___ Data excerpts
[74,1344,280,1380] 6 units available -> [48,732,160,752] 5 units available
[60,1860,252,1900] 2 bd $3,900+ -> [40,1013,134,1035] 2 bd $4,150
______
___ Data excerpts
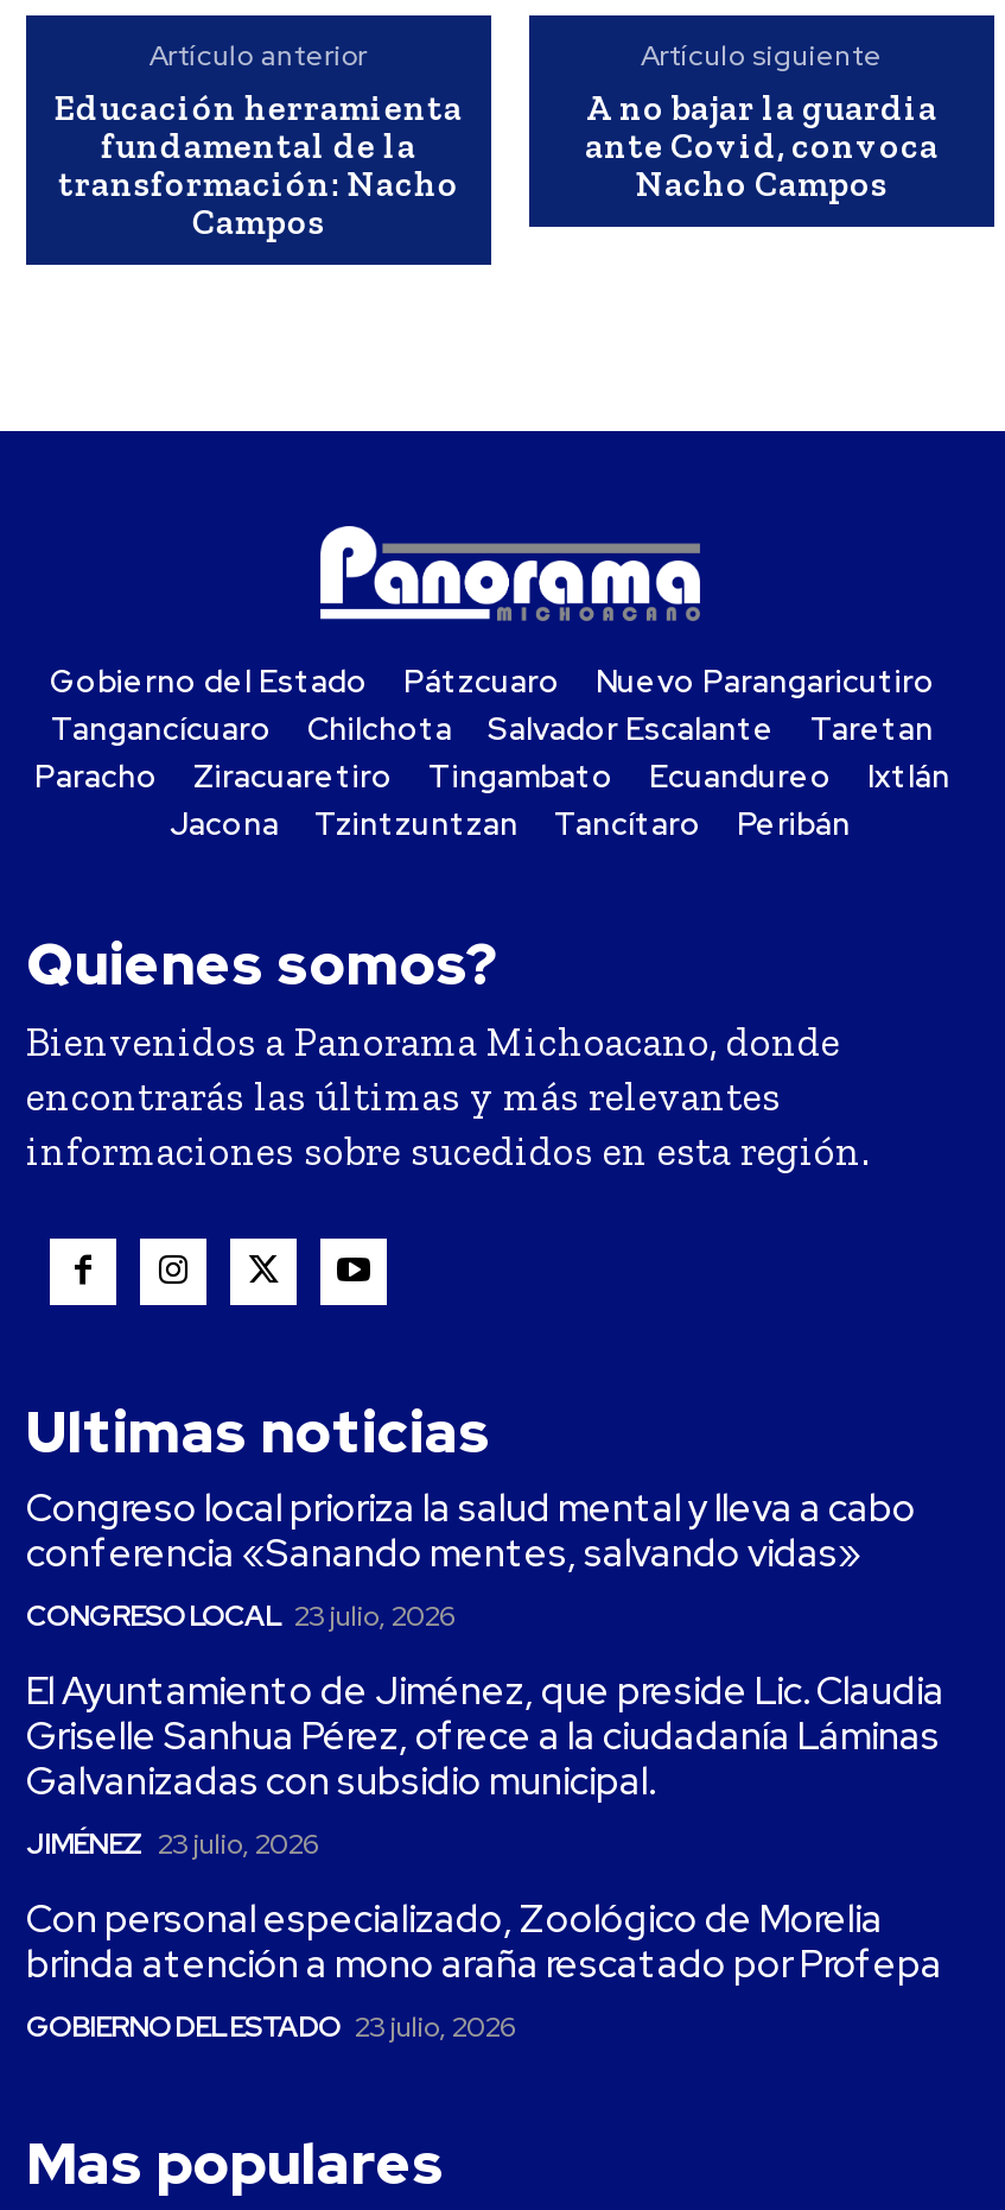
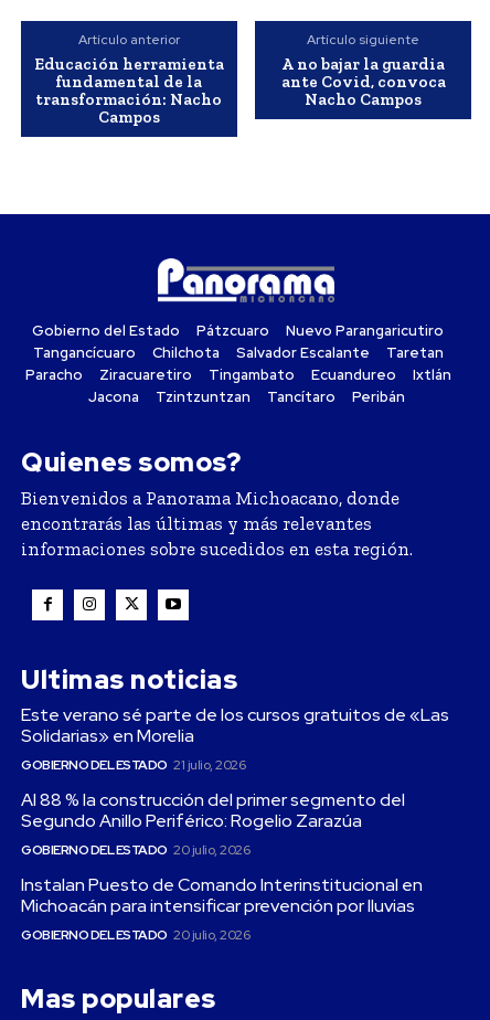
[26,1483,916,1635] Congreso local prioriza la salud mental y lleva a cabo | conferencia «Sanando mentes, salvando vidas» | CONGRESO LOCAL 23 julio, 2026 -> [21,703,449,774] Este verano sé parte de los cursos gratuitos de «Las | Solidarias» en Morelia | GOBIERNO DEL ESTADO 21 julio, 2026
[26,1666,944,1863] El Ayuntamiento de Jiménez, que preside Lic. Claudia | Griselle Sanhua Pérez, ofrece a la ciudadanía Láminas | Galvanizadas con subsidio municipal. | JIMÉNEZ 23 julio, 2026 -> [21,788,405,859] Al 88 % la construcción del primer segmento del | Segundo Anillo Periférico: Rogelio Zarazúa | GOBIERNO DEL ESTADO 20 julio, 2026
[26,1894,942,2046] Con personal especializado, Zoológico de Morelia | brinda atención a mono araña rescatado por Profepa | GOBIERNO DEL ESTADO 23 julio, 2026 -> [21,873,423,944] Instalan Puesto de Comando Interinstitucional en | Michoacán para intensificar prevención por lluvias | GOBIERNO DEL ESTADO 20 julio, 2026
______
___ Data excerpts
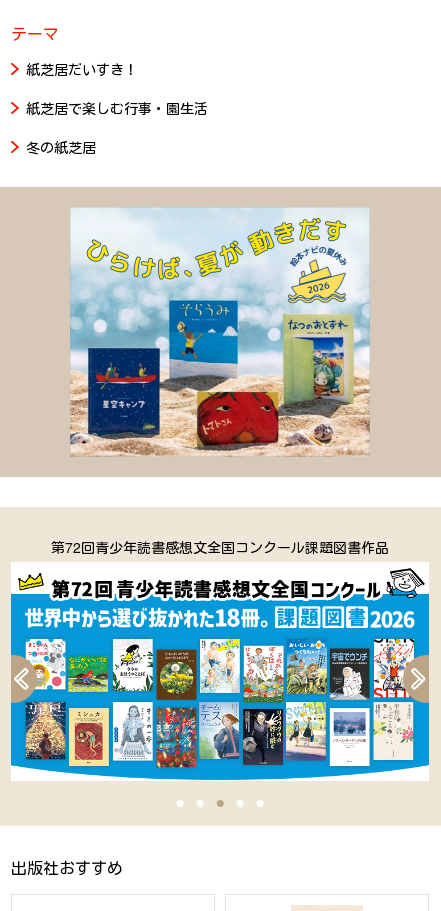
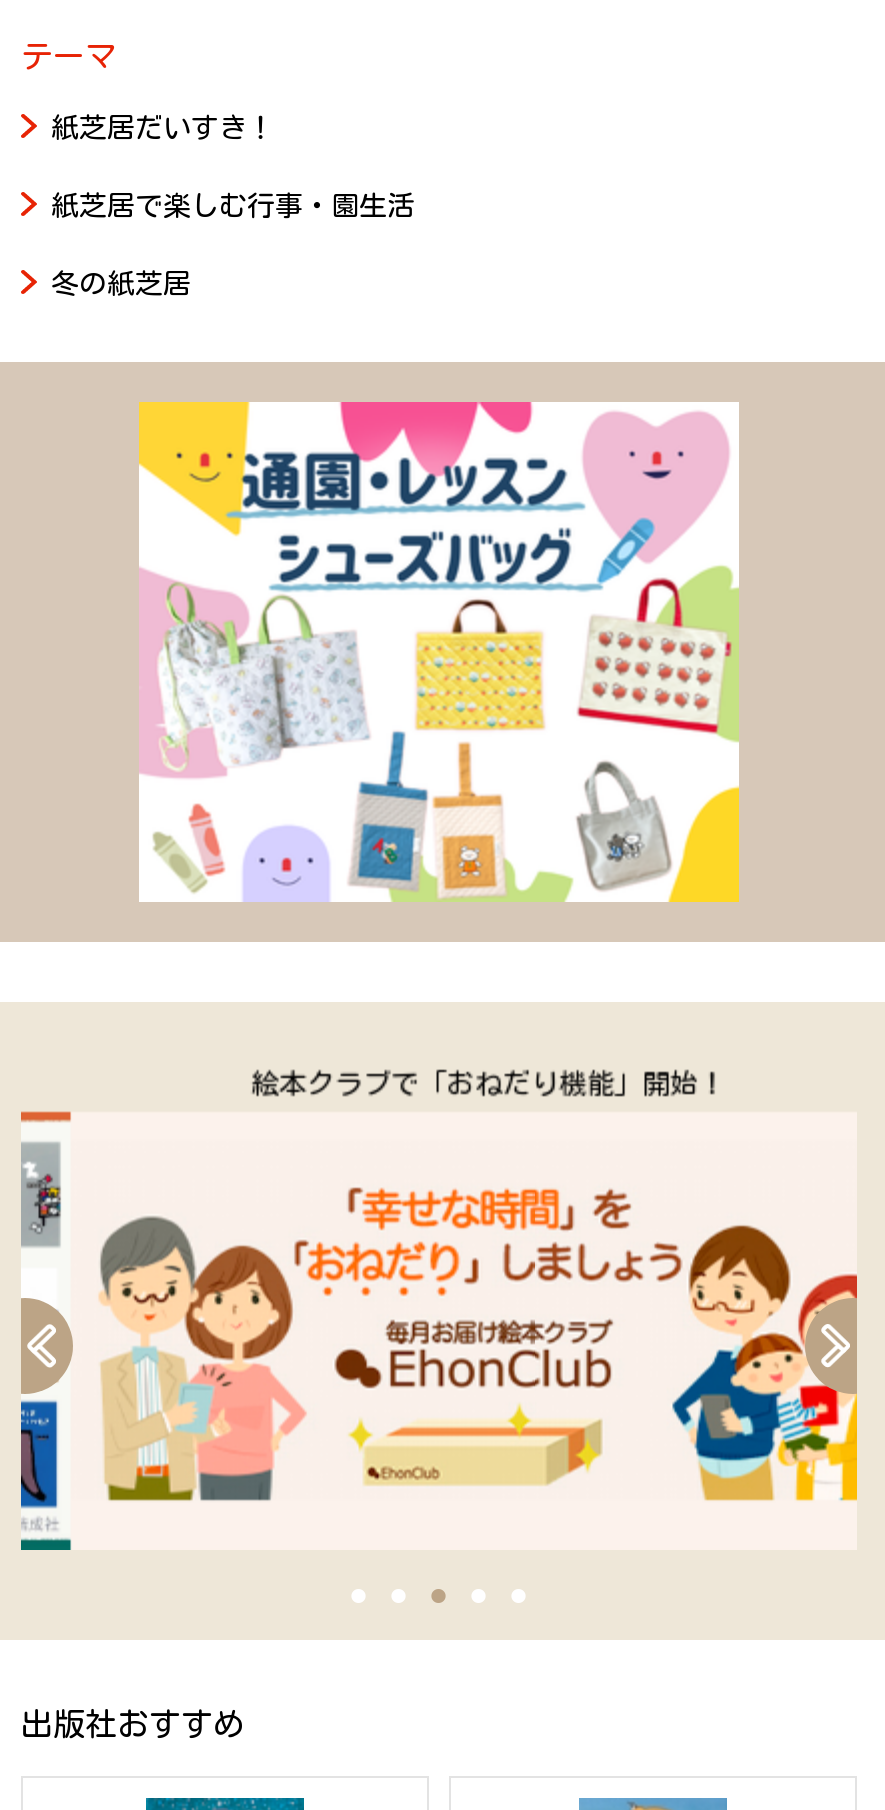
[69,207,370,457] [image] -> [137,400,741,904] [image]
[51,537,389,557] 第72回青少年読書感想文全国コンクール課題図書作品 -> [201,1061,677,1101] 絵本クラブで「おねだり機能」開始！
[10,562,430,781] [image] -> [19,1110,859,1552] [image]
______
Exercise objective. When you reach the line containing "[74,1344,280,1380] 6 units" in the data above, start copying exactly, and stop after the line containing "[60,1860,252,1900] 2 bd".

Problem solution.
[74,1344,280,1380] 6 units available -> [48,732,160,752] 5 units available
[60,1860,252,1900] 2 bd $3,900+ -> [40,1013,134,1035] 2 bd $4,150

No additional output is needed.